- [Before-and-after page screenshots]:
------------------------------------------------

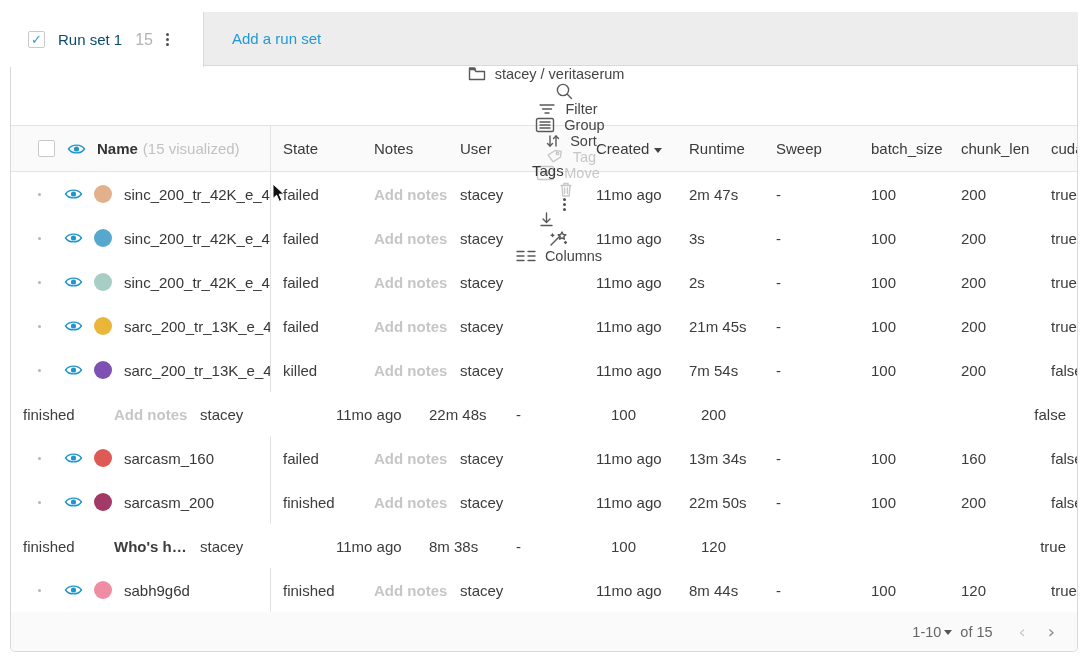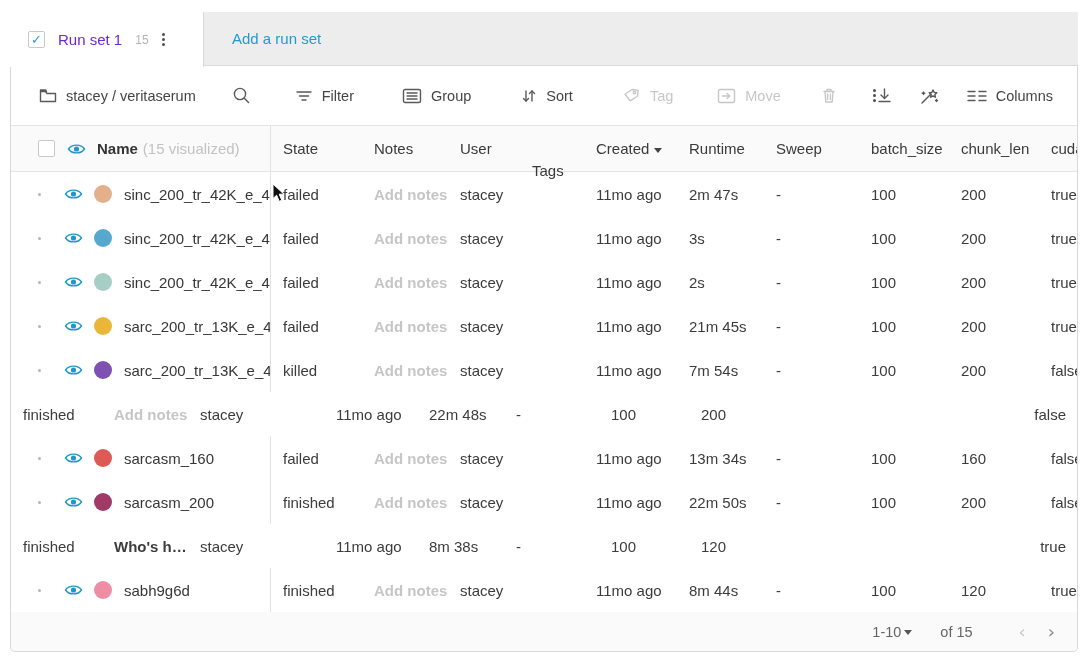--- a/index.html
+++ b/index.html
@@ -5,33 +5,33 @@
   * { margin:0; padding:0; box-sizing:border-box; }
   html,body { width:1088px; height:662px; background:#fff;
     font-family:"Liberation Sans","DejaVu Sans",sans-serif; color:#3a3a3a; overflow:hidden; }
   .page { position:relative; width:1088px; height:662px; padding:12px 10px 0 10px; }
 
   
   .panel { border:1px solid #d9d9d9; border-radius:0 0 5px 5px; width:1068px; }
   .tab-strip { display:flex; background:#ededed; height:54px; border-bottom:1px solid #d9d9d9; }
   .tab { background:#fff; height:55px; margin-bottom:-1px; width:194px; display:flex;
     align-items:center; gap:13px; padding:0 16px 0 18px; border-right:1px solid #d9d9d9; cursor:pointer; }
-  .tab-label { font-size:15px; color:#6d28d9; }
-  .tab-count { font-size:12px; color:#b3b3b3; }
+  .tab-label { font-size:15px; color:#0c4a6e; }
+  .tab-count { font-size:16px; color:#b3b3b3; }
   .checkbox { width:17px; height:17px; border:1px solid #c9c9c9; border-radius:2px; background:#fff;
     display:flex; align-items:center; justify-content:center; color:#2d9bd2; font-size:13px; }
   .kebab { color:#4f4f4f; font-size:15px; letter-spacing:0; line-height:5px; display:inline-flex;
     flex-direction:column; align-items:center; gap:2px; cursor:pointer; }
   .kebab i { width:3px; height:3px; border-radius:50%; background:#4f4f4f; display:block; }
   .add-run-set { display:flex; align-items:center; padding-left:28px; }
   .add-run-set span { color:#209ad6; font-size:15px; cursor:pointer; }
 
   
   .toolbar { height:60px; background:#fff; border-bottom:1px solid #e4e4e4;
-    display:flex; align-items:center; padding:0 24px 0 28px; font-size:14.5px; color:#454545; }
+    display:flex; align-items:center; padding:0 24px 0 28px; font-size:14.5px; color:#454545;flex-direction:column; }
   .tb-item { display:flex; align-items:center; gap:9px; cursor:pointer; white-space:nowrap; }
   .tb-item svg { display:block; }
   .disabled { color:#c7c7c7 !important; cursor:default; }
   .disabled svg { stroke:#c7c7c7 !important; }
   .spacer { flex:1; }
   .icon-stroke { stroke:#595959; fill:none; stroke-width:1.4; stroke-linecap:round; stroke-linejoin:round; }
 
   
   .thead { display:flex; height:46px; align-items:center; background:#fafafa;
     border-bottom:1px solid #e4e4e4; font-size:15px; color:#3a3a3a; }
@@ -59,21 +59,21 @@
   .notes-cell.placeholder { color:#c6c6c6; }
   .caret { display:inline-block; width:0; height:0; border-left:4px solid transparent;
     border-right:4px solid transparent; border-top:5px solid #444; margin-left:5px; vertical-align:middle; }
   .hdr-check { margin-left:27px; }
   .hdr-eye { margin-left:12px; display:flex; }
   .hdr-name-text { margin-left:11px; }
 
   
   .tfoot { height:39px; background:#fafafa; display:flex; align-items:center;
     justify-content:flex-end; padding-right:22px; font-size:14.5px; color:#666;
-    border-radius:0 0 5px 5px;gap:20px; }
+    border-radius:0 0 5px 5px; }
   .page-range { cursor:pointer; }
   .page-range .caret { border-top-color:#555; margin:0 2px 0 3px; }
   .of-label { margin-left:6px; }
   .pg-chevrons { display:flex; gap:22px; margin-left:26px; }
   .chev { font-size:18px; line-height:1; cursor:pointer; font-family:"DejaVu Sans",sans-serif; }
   .chev.prev { color:#c9c9c9; cursor:default; }
   .chev.next { color:#8a8a8a; }
 
   
   .cursor { position:absolute; left:272px; top:183px; z-index:9; pointer-events:none; }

------------------------------------------------

- [Task to complete]: Transcribe all of the records above character for character. Exclude the pictures.

- [Response]:
--- a/index.html
+++ b/index.html
@@ -5,33 +5,33 @@
   * { margin:0; padding:0; box-sizing:border-box; }
   html,body { width:1088px; height:662px; background:#fff;
     font-family:"Liberation Sans","DejaVu Sans",sans-serif; color:#3a3a3a; overflow:hidden; }
   .page { position:relative; width:1088px; height:662px; padding:12px 10px 0 10px; }
 
   
   .panel { border:1px solid #d9d9d9; border-radius:0 0 5px 5px; width:1068px; }
   .tab-strip { display:flex; background:#ededed; height:54px; border-bottom:1px solid #d9d9d9; }
   .tab { background:#fff; height:55px; margin-bottom:-1px; width:194px; display:flex;
     align-items:center; gap:13px; padding:0 16px 0 18px; border-right:1px solid #d9d9d9; cursor:pointer; }
-  .tab-label { font-size:15px; color:#6d28d9; }
-  .tab-count { font-size:12px; color:#b3b3b3; }
+  .tab-label { font-size:15px; color:#0c4a6e; }
+  .tab-count { font-size:16px; color:#b3b3b3; }
   .checkbox { width:17px; height:17px; border:1px solid #c9c9c9; border-radius:2px; background:#fff;
     display:flex; align-items:center; justify-content:center; color:#2d9bd2; font-size:13px; }
   .kebab { color:#4f4f4f; font-size:15px; letter-spacing:0; line-height:5px; display:inline-flex;
     flex-direction:column; align-items:center; gap:2px; cursor:pointer; }
   .kebab i { width:3px; height:3px; border-radius:50%; background:#4f4f4f; display:block; }
   .add-run-set { display:flex; align-items:center; padding-left:28px; }
   .add-run-set span { color:#209ad6; font-size:15px; cursor:pointer; }
 
   
   .toolbar { height:60px; background:#fff; border-bottom:1px solid #e4e4e4;
-    display:flex; align-items:center; padding:0 24px 0 28px; font-size:14.5px; color:#454545; }
+    display:flex; align-items:center; padding:0 24px 0 28px; font-size:14.5px; color:#454545;flex-direction:column; }
   .tb-item { display:flex; align-items:center; gap:9px; cursor:pointer; white-space:nowrap; }
   .tb-item svg { display:block; }
   .disabled { color:#c7c7c7 !important; cursor:default; }
   .disabled svg { stroke:#c7c7c7 !important; }
   .spacer { flex:1; }
   .icon-stroke { stroke:#595959; fill:none; stroke-width:1.4; stroke-linecap:round; stroke-linejoin:round; }
 
   
   .thead { display:flex; height:46px; align-items:center; background:#fafafa;
     border-bottom:1px solid #e4e4e4; font-size:15px; color:#3a3a3a; }
@@ -59,21 +59,21 @@
   .notes-cell.placeholder { color:#c6c6c6; }
   .caret { display:inline-block; width:0; height:0; border-left:4px solid transparent;
     border-right:4px solid transparent; border-top:5px solid #444; margin-left:5px; vertical-align:middle; }
   .hdr-check { margin-left:27px; }
   .hdr-eye { margin-left:12px; display:flex; }
   .hdr-name-text { margin-left:11px; }
 
   
   .tfoot { height:39px; background:#fafafa; display:flex; align-items:center;
     justify-content:flex-end; padding-right:22px; font-size:14.5px; color:#666;
-    border-radius:0 0 5px 5px;gap:20px; }
+    border-radius:0 0 5px 5px; }
   .page-range { cursor:pointer; }
   .page-range .caret { border-top-color:#555; margin:0 2px 0 3px; }
   .of-label { margin-left:6px; }
   .pg-chevrons { display:flex; gap:22px; margin-left:26px; }
   .chev { font-size:18px; line-height:1; cursor:pointer; font-family:"DejaVu Sans",sans-serif; }
   .chev.prev { color:#c9c9c9; cursor:default; }
   .chev.next { color:#8a8a8a; }
 
   
   .cursor { position:absolute; left:272px; top:183px; z-index:9; pointer-events:none; }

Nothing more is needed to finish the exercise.